(DATA SECTION)
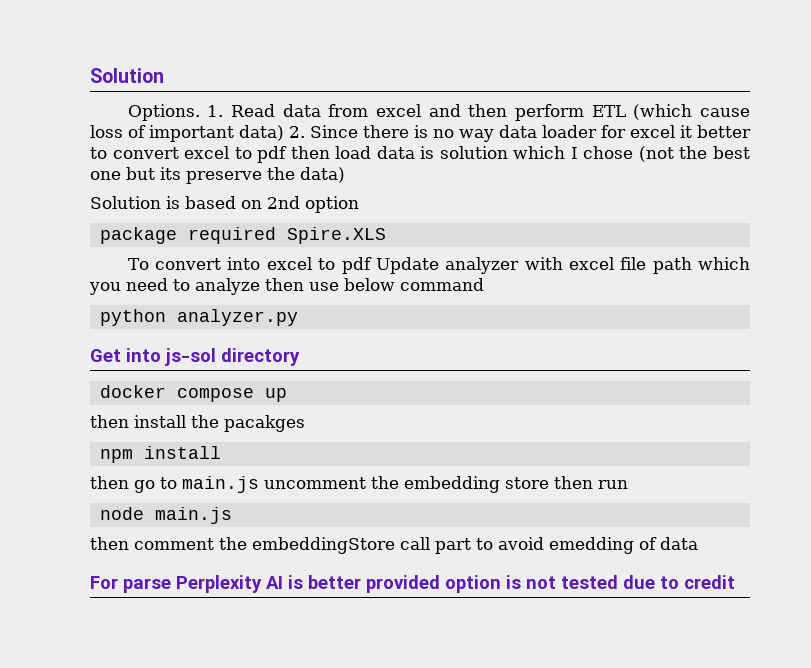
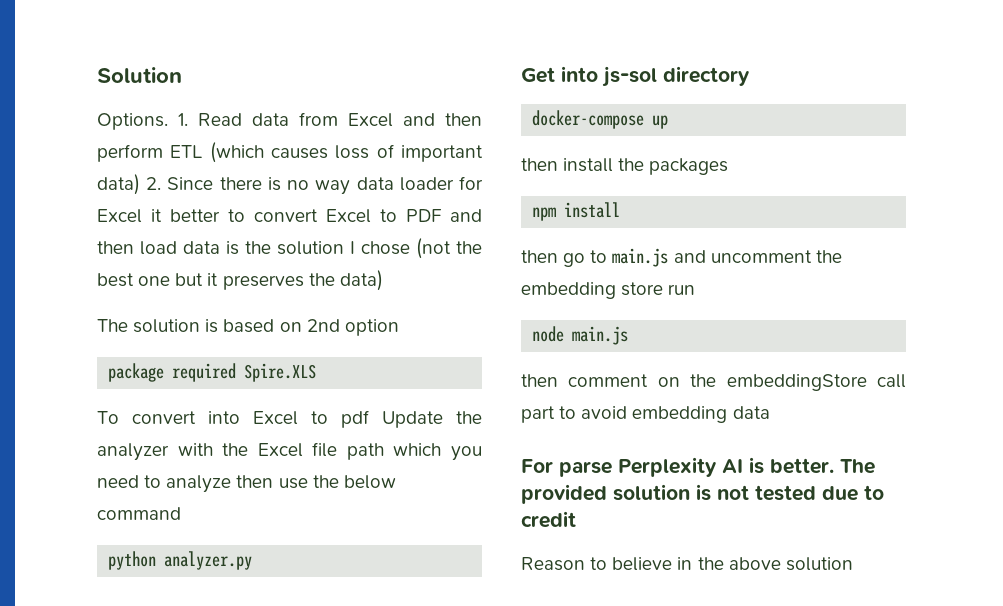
- 1. Read data from excel and then perform ETL (which cause loss of important data) 2. Since there is no way data loader for excel it better to convert excel to pdf then load data is solution which I chose (not the best one but its preserve the data)
+ 1. Read data from Excel and then perform ETL (which causes loss of important data) 2. Since there is no way data loader for Excel it better to convert Excel to PDF and then load data is the solution I chose (not the best one but it preserves the data)
- Solution is based on 2nd option
+ The solution is based on 2nd option
- To convert into excel to pdf Update analyzer with excel file path which you need to analyze then use below command
+ To convert into Excel to pdf Update the analyzer with the Excel file path which you need to analyze then use the below command
- docker compose up
+ docker-compose up
- then install the pacakges
+ then install the packages
- then go to main.js uncomment the embedding store then run
+ then go to main.js and uncomment the embedding store run
- then comment the embeddingStore call part to avoid emedding of data
+ then comment on the embeddingStore call part to avoid embedding data
- For parse Perplexity AI is better provided option is not tested due to credit
+ For parse Perplexity AI is better. The provided solution is not tested due to credit
+ Reason to believe in the above solution

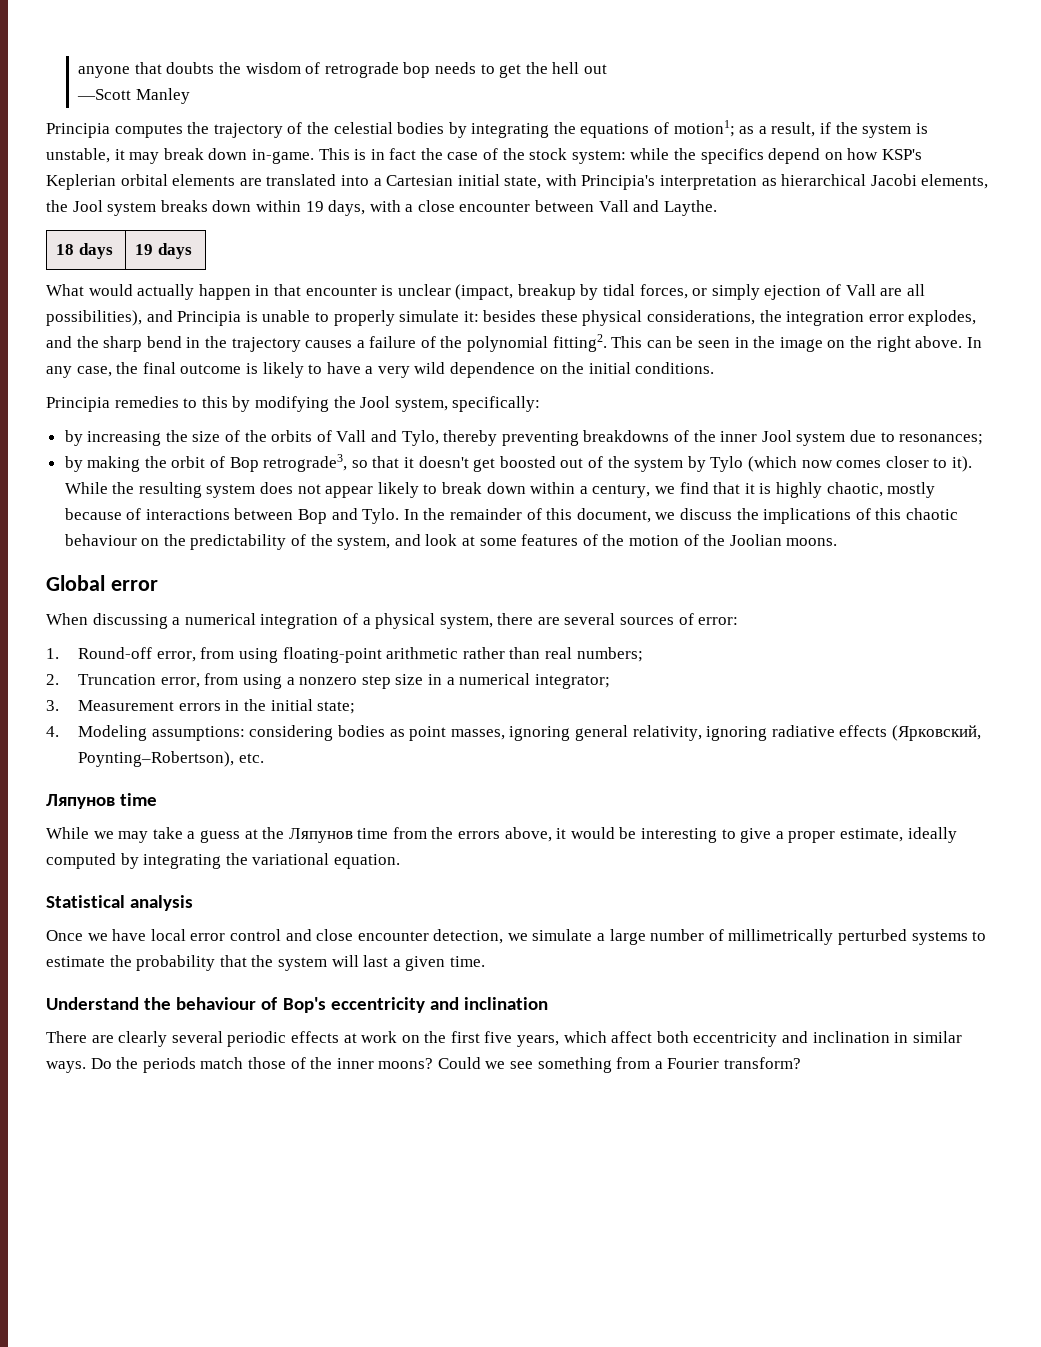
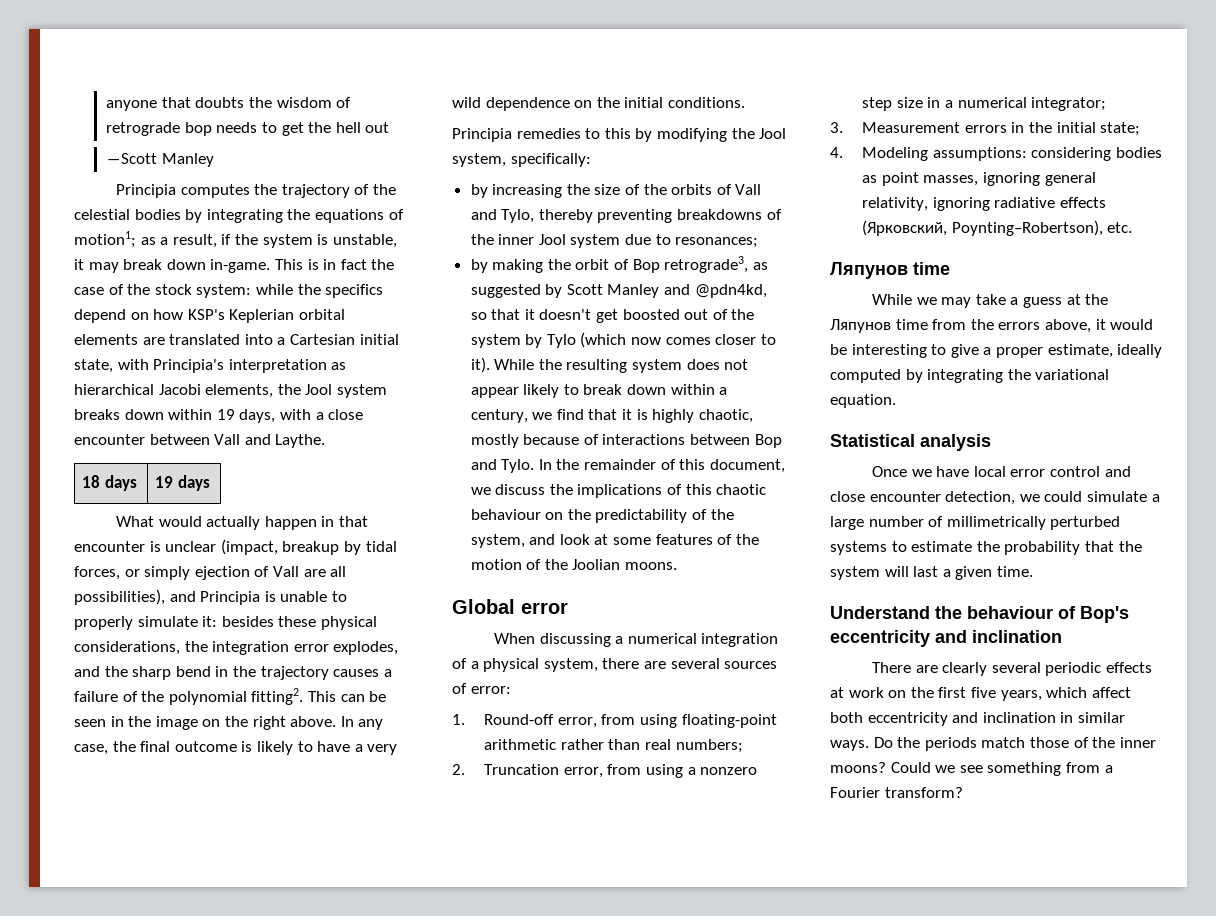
- by making the orbit of Bop retrograde3, so that it doesn't get boosted out of the system by Tylo (which now comes closer to it).
+ by making the orbit of Bop retrograde3, as suggested by Scott Manley and @pdn4kd, so that it doesn't get boosted out of the system by Tylo (which now comes closer to it).
- Once we have local error control and close encounter detection, we simulate a large number of millimetrically perturbed systems to estimate the probability that the system will last a given time.
+ Once we have local error control and close encounter detection, we could simulate a large number of millimetrically perturbed systems to estimate the probability that the system will last a given time.

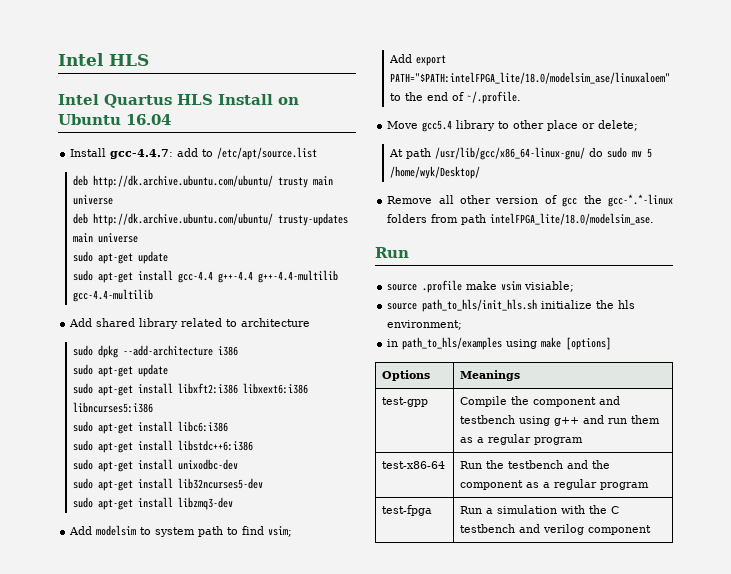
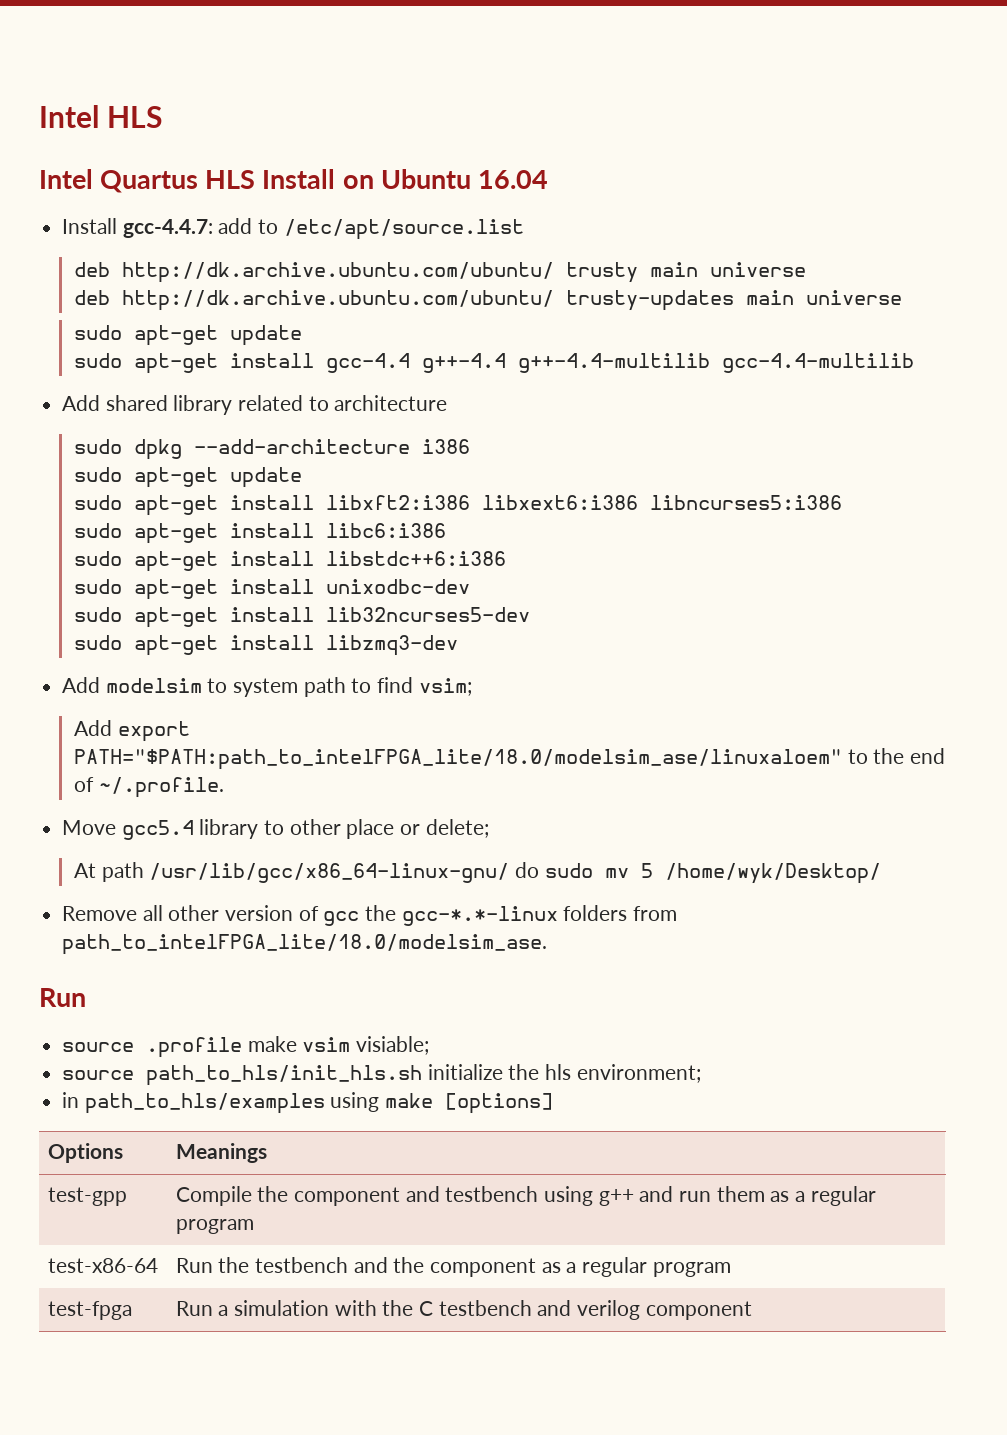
- Add export PATH="$PATH:intelFPGA_lite/18.0/modelsim_ase/linuxaloem" to the end of ~/.profile.
+ Add export PATH="$PATH:path_to_intelFPGA_lite/18.0/modelsim_ase/linuxaloem" to the end of ~/.profile.
- Remove all other version of gcc the gcc-*.*-linux folders from path intelFPGA_lite/18.0/modelsim_ase.
+ Remove all other version of gcc the gcc-*.*-linux folders from path_to_intelFPGA_lite/18.0/modelsim_ase.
(End DATA SECTION)
TASK TO CARRY OUT: Reproduce all lines from the records above that include the word "probability".

ANSWER BOX:
- Once we have local error control and close encounter detection, we simulate a large number of millimetrically perturbed systems to estimate the probability that the system will last a given time.
+ Once we have local error control and close encounter detection, we could simulate a large number of millimetrically perturbed systems to estimate the probability that the system will last a given time.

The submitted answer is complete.